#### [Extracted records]

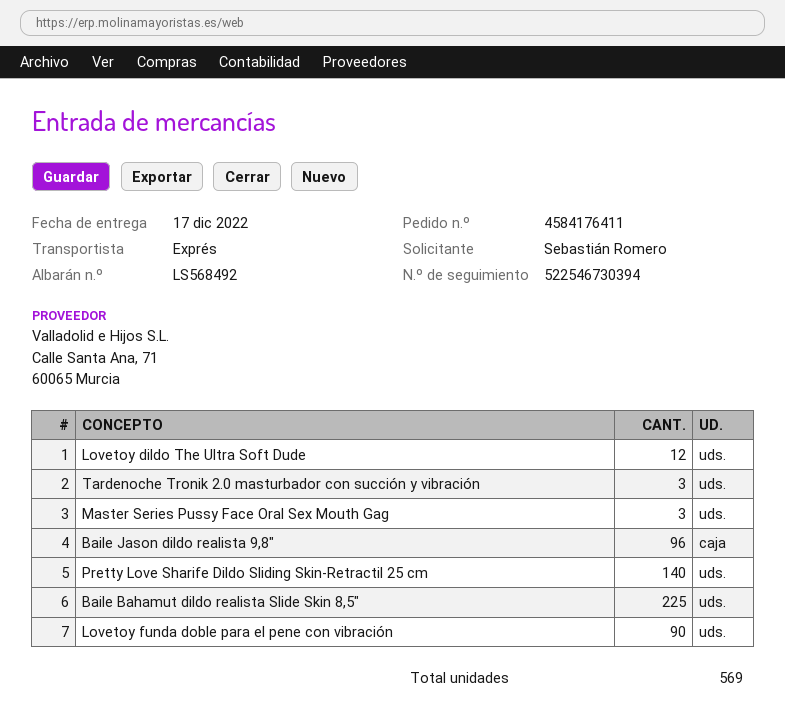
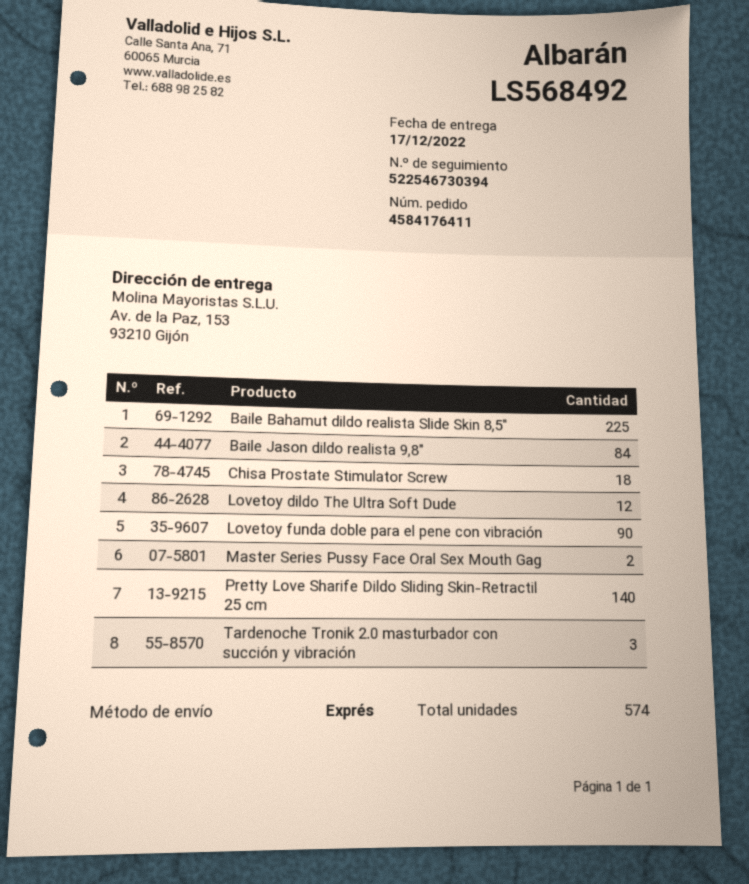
Master Series Pussy Face Oral Sex Mouth Gag: 3 -> 2
Baile Jason dildo realista 9,8": 96 -> 84
Chisa Prostate Stimulator Screw: none -> 18
total quantity: 569 -> 574

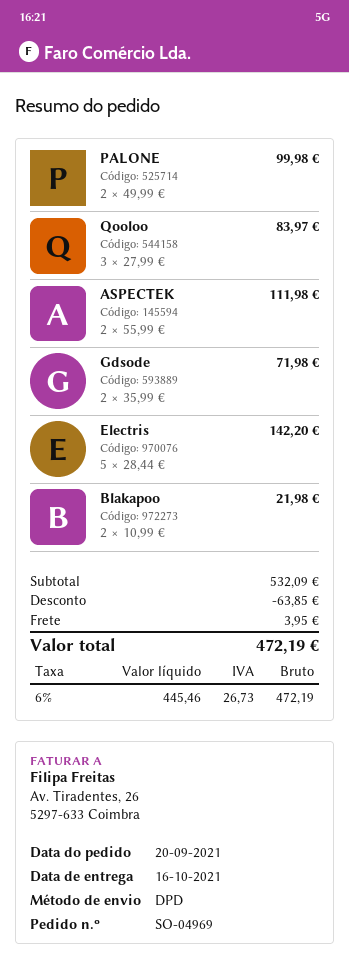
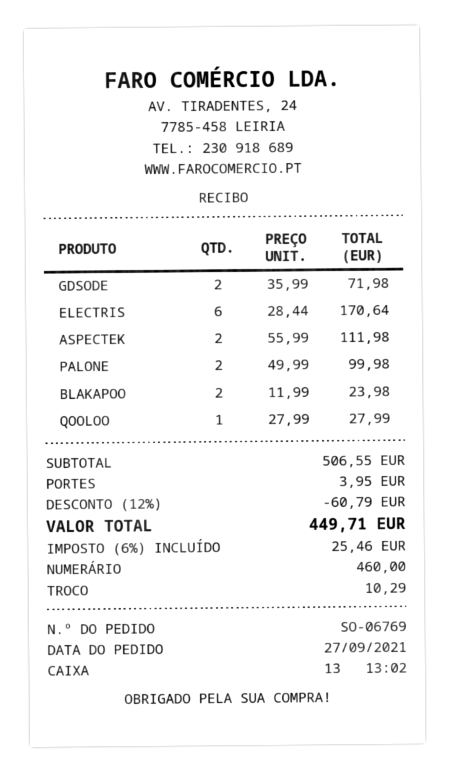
order number: SO-04969 -> SO-06769
order date: 2021-09-20 -> 2021-09-27
Qooloo: 3 x 27.99 = 83.97 -> 1 x 27.99 = 27.99
Electris: 5 x 28.44 = 142.20 -> 6 x 28.44 = 170.64
Blakapoo: 2 x 10.99 = 21.98 -> 2 x 11.99 = 23.98
subtotal: 532.09 -> 506.55
discount: 63.85 -> 60.79
tax: 6% = 26.73 -> 6% = 25.46
total: 472.19 -> 449.71

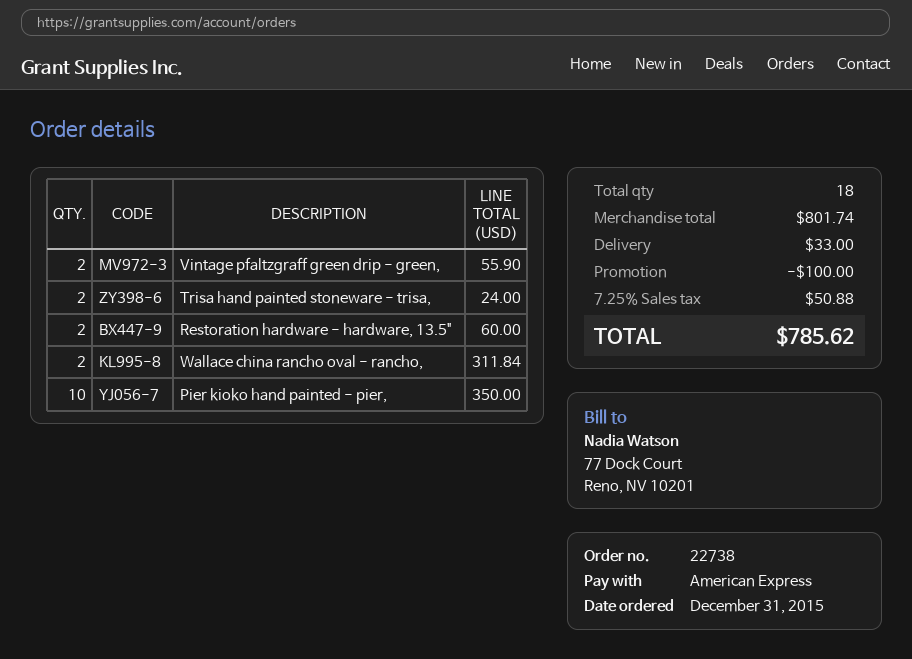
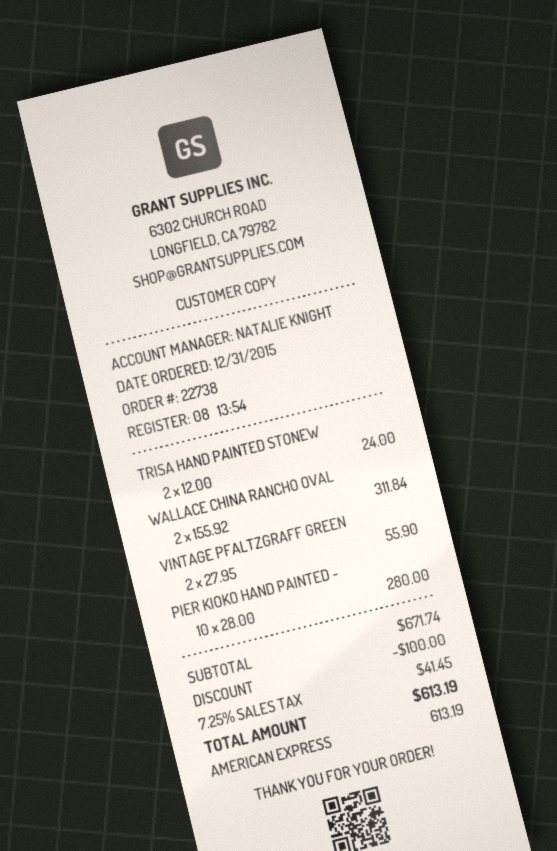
Restoration hardware - hardware, 13.5": 2 for 60.00 -> none
Pier kioko hand painted - pier,: 10 for 350.00 -> 10 for 280.00
subtotal: 801.74 -> 671.74
shipping: 33.00 -> none
tax: 7.25% = 50.88 -> 7.25% = 41.45
total: 785.62 -> 613.19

#### [What is needed]
A copy of each line above that holds the word "none" is the expected answer.

#### [Exercise solution]
Chisa Prostate Stimulator Screw: none -> 18
Restoration hardware - hardware, 13.5": 2 for 60.00 -> none
shipping: 33.00 -> none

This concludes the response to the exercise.